#### PROVIDED DATA
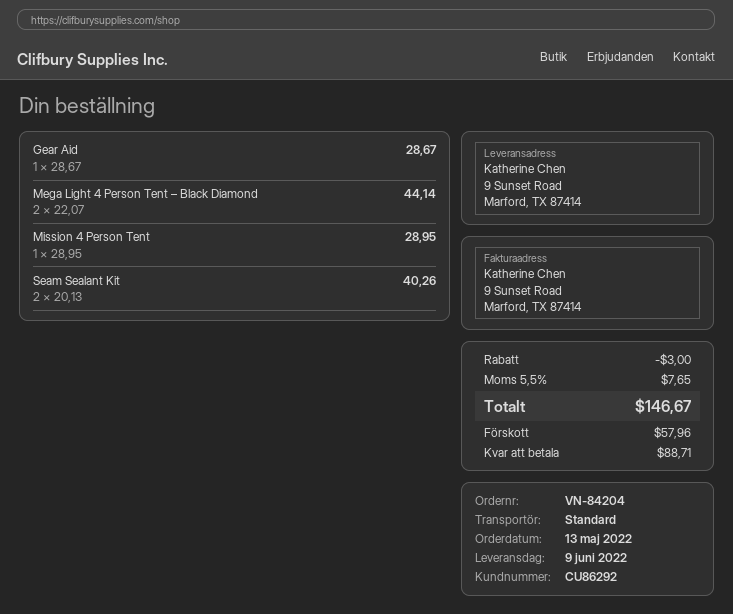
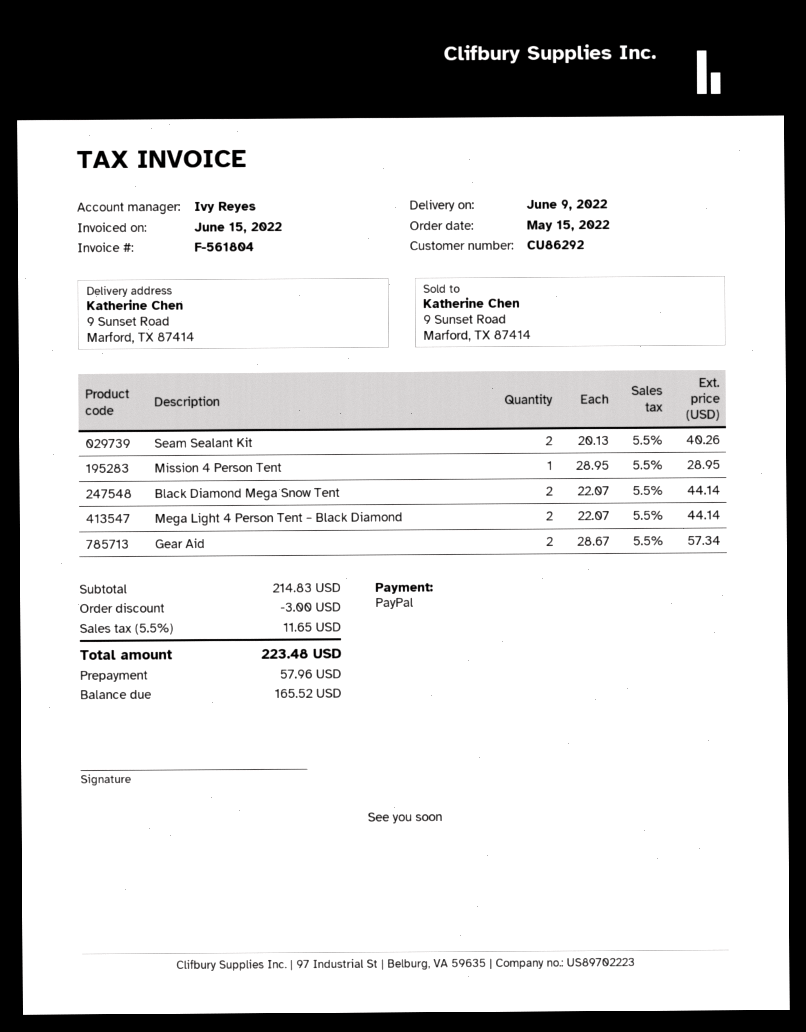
order date: 2022-05-13 -> 2022-05-15
Gear Aid: 1 x 28.67 = 28.67 -> 2 x 28.67 = 57.34
Black Diamond Mega Snow Tent: none -> 2 x 22.07 = 44.14
tax: 5.5% = 7.65 -> 5.5% = 11.65
total: 146.67 -> 223.48
balance: 88.71 -> 165.52

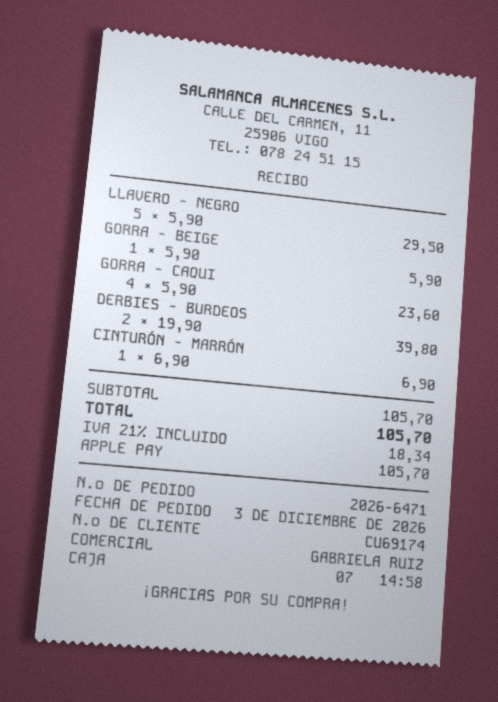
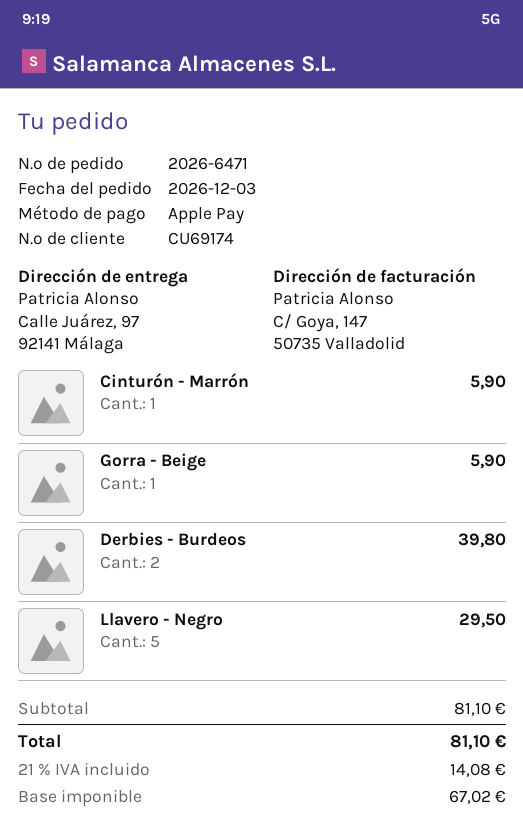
GORRA - CAQUI: 4 for 23.60 -> none
CINTURÓN - MARRÓN: 1 for 6.90 -> 1 for 5.90
subtotal: 105.70 -> 81.10
tax: 21% = 18.34 -> 21% = 14.08
total: 105.70 -> 81.10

#### EXERCISE REQUIREMENTS
Nothing but the lines with "none" should be returned, copied from the entries above.

#### RESULT OF THE EXERCISE
Black Diamond Mega Snow Tent: none -> 2 x 22.07 = 44.14
GORRA - CAQUI: 4 for 23.60 -> none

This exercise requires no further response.